Fixed-Width Text File Support
Rust's Serde already implements this: https://docs.rs/fixed_width/latest/fixed_width/
I'd be willing to take a stab at this. I keep running into these types of files and while deserializing using ranges in a constructor that accepts a string is fine, it can be time consuming for large types with lots of fields.
Seems like a cool idea — do you have a particular implementation in mind?
Sample Input:
John Doe 1234502301011970
Janette Doe 6789002201011969
Model:
// Unlike JSON/XML, the explicit field length cannot be discovered based on the layout of the file.
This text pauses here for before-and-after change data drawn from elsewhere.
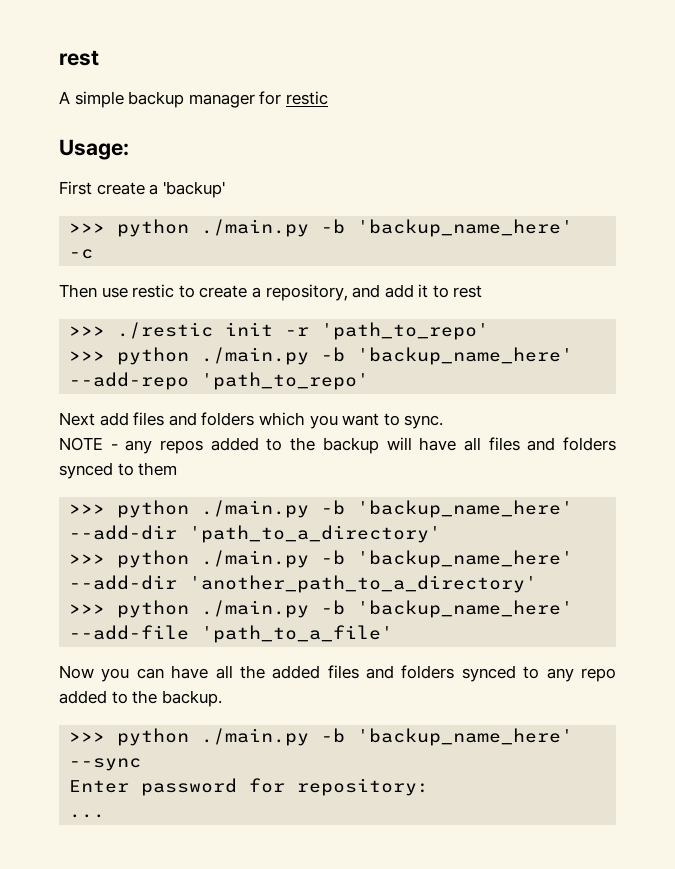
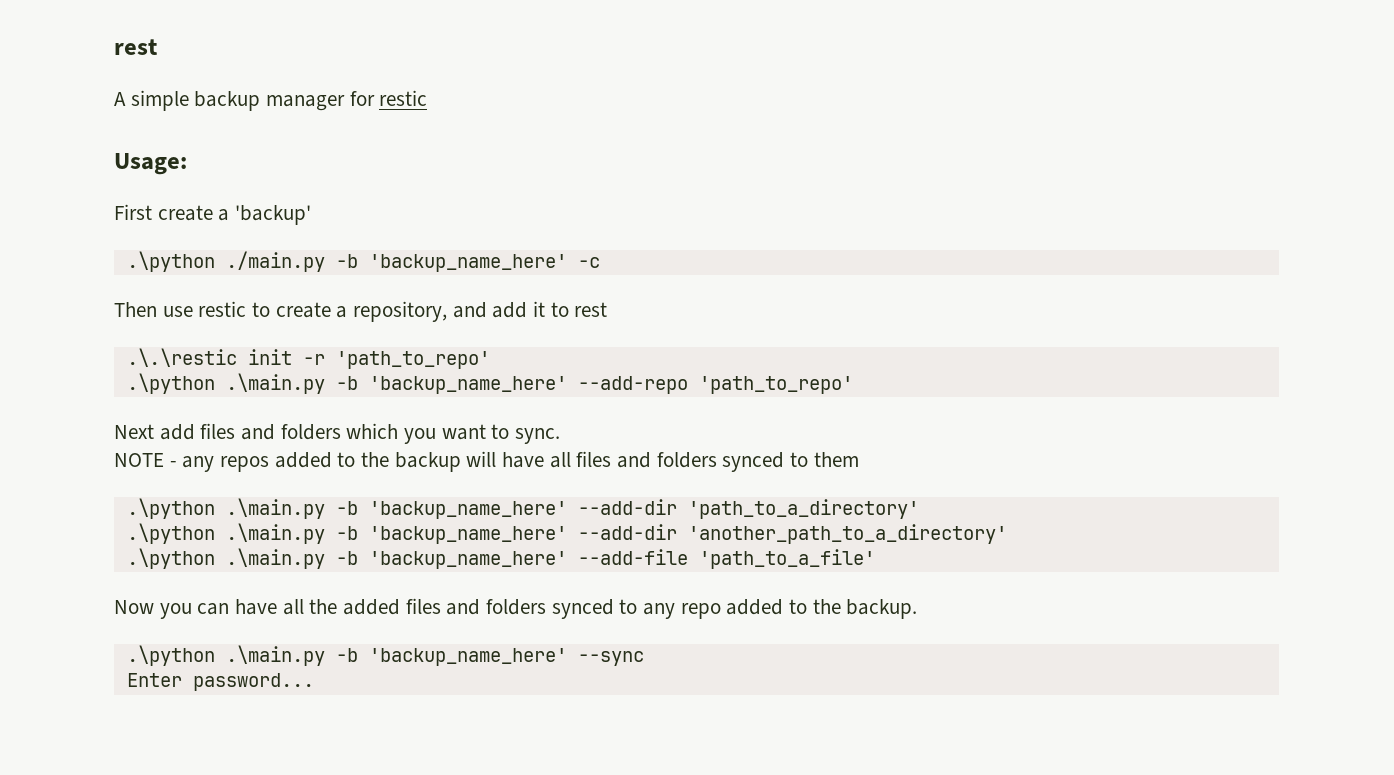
[69,219,190,237] >>> python -> [126,251,215,272] .\python
[69,322,214,339] >>> ./restic -> [126,348,237,367] .\.\restic
[69,347,310,365] >>> python ./main.py -> [126,373,325,394] .\python .\main.py
[69,500,310,518] >>> python ./main.py -> [126,498,325,519] .\python .\main.py
[69,550,310,568] >>> python ./main.py -> [126,523,325,544] .\python .\main.py
[69,600,310,618] >>> python ./main.py -> [126,548,325,569] .\python .\main.py
[69,728,310,746] >>> python ./main.py -> [126,645,325,666] .\python .\main.py
[141,778,430,796] [69,814,106,818] password for repository: // ... -> [192,673,314,691] password...

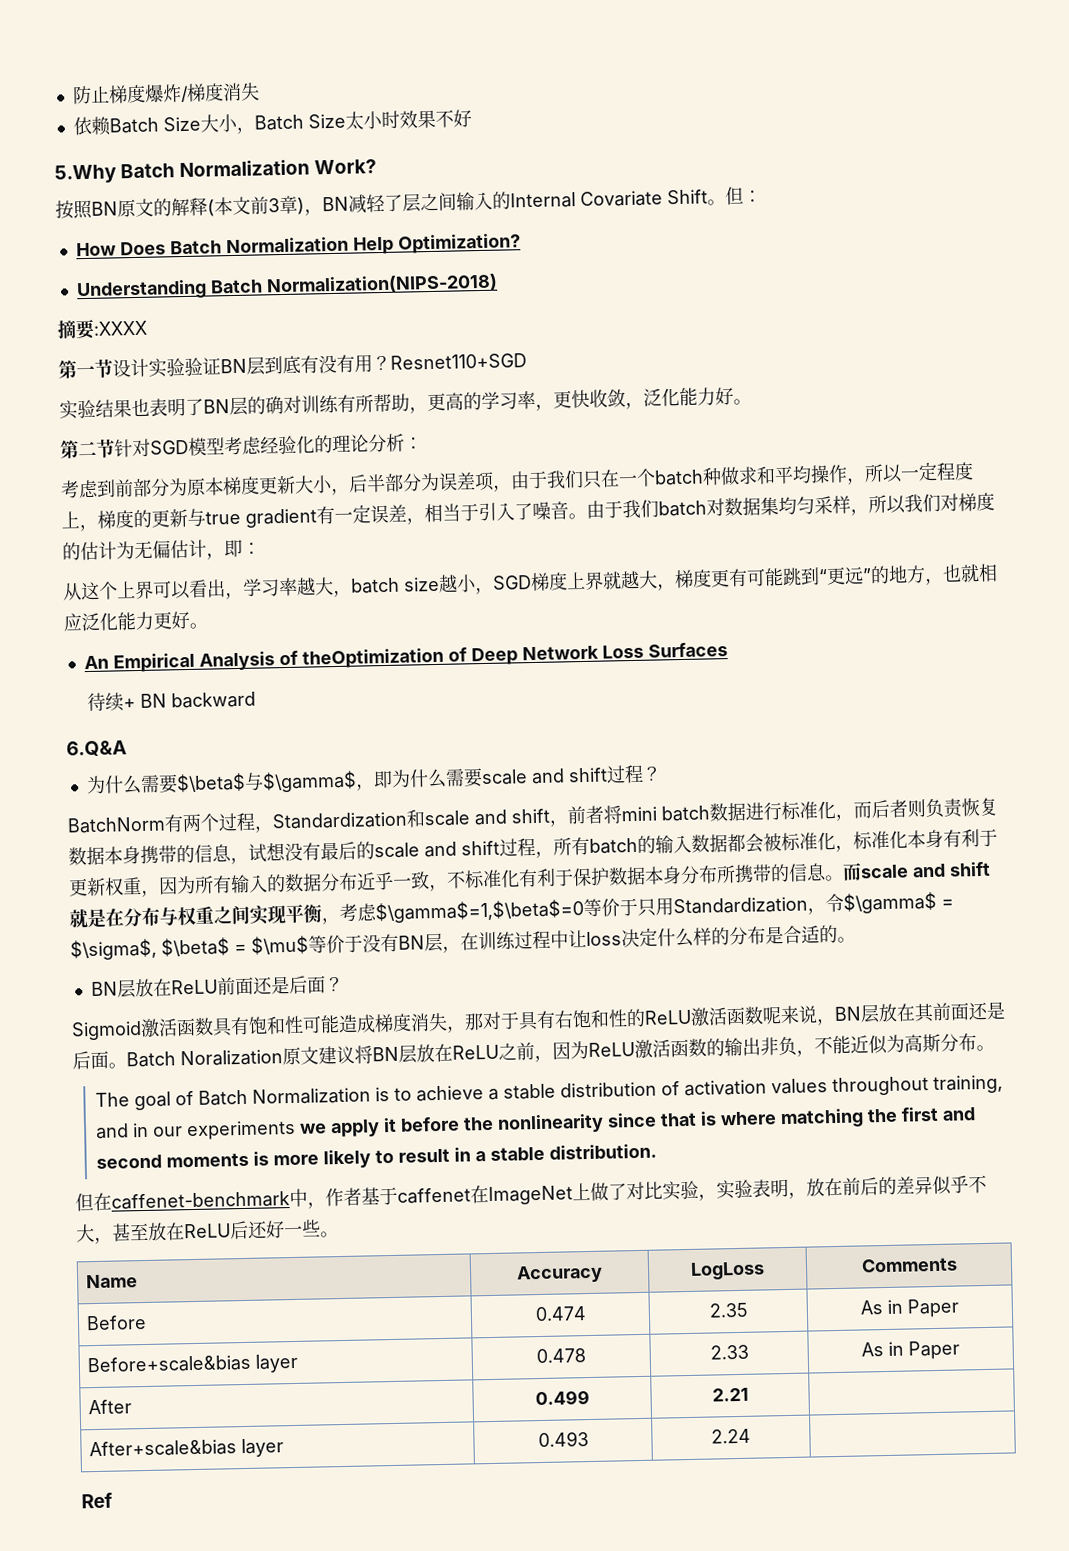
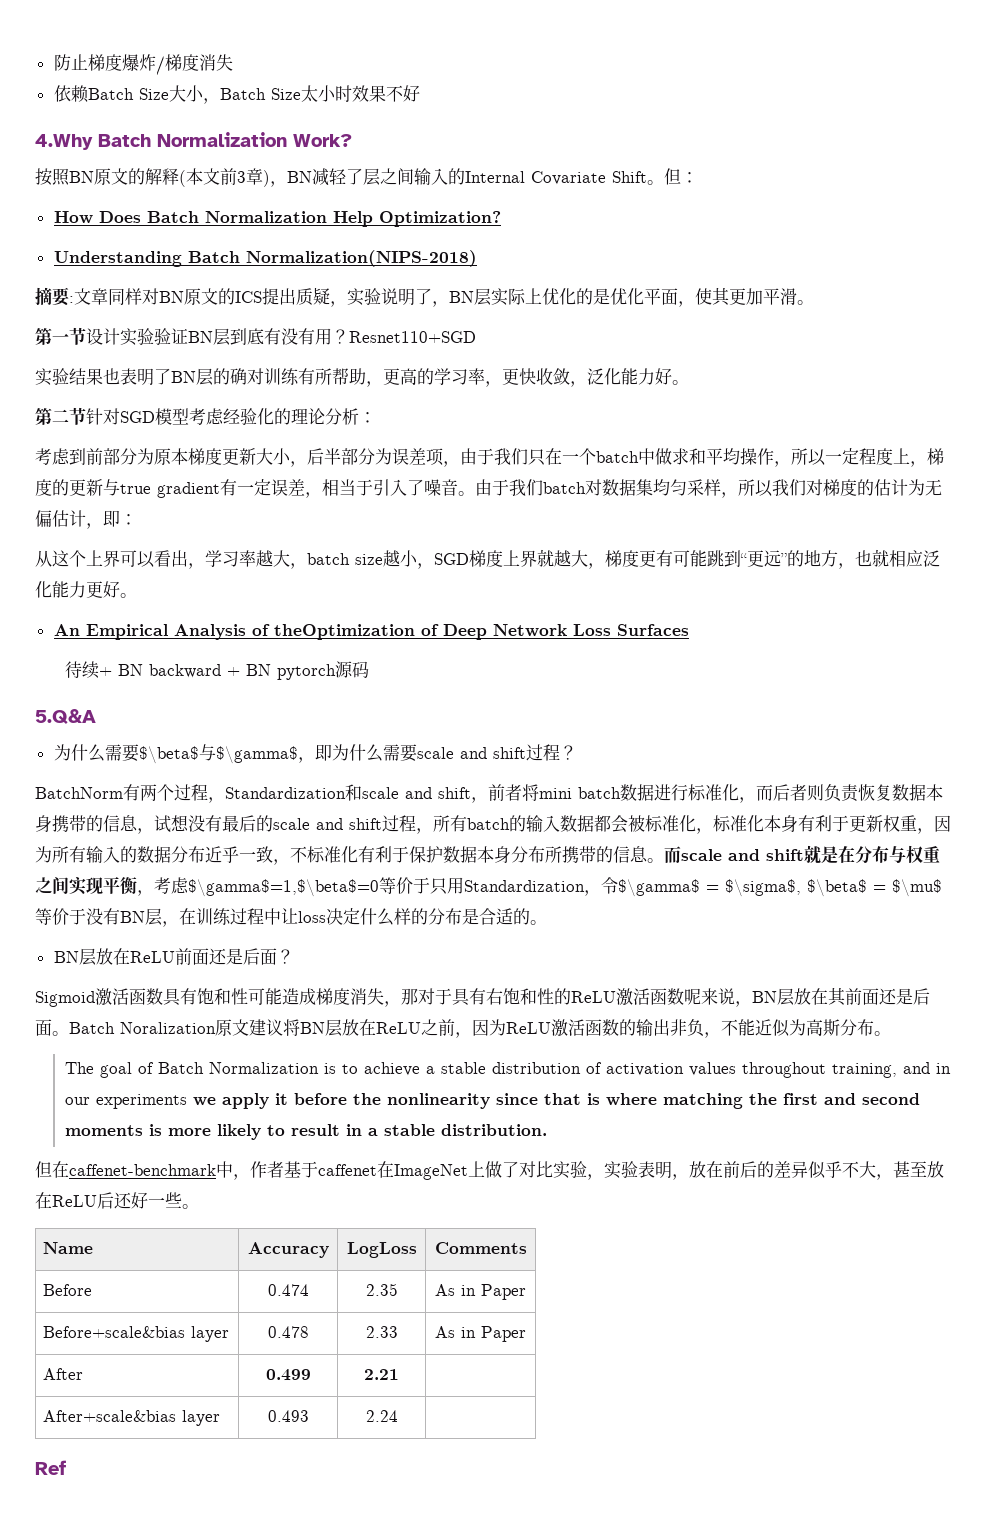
[54,164,117,184] 5.Why -> [35,134,93,150] 4.Why
[93,320,147,336] :XXXX -> [69,287,814,307] :文章同样对BN原文的ICS提出质疑，实验说明了，BN层实际上优化的是优化平面，使其更加平滑。
[702,467,722,486] 种 -> [638,448,655,465] 中
[66,740,127,757] // 6.Q&A -> [226,661,369,680] [35,709,96,724] + BN pytorch源码 // 5.Q&A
public sealed class FixedFieldInfoAttribute(int offset, int length) : Attribute
{
public int Offset => offset;
public int Length => length;
}
[GenerateSerde]
public record Person
(
[property: FixedFieldInfo(0, 10)] string FirstName,
[property: FixedFieldInfo(10, 10)] string LastName,
[property: FixedFieldInfo(20, 5)] int EmployeeId,
[property: FixedFieldInfo(25, 3)] int Age,
[property: FixedFieldInfo(28, 8)] DateOnly Birthday
);
Usage:
// String fields are always trimmed. Parsed fields like int and Date/Time have their input trimmed.
// We should probably have some sort of attribute for Date/Time types so that we can specify their expected format to pass to `ParseExact()`.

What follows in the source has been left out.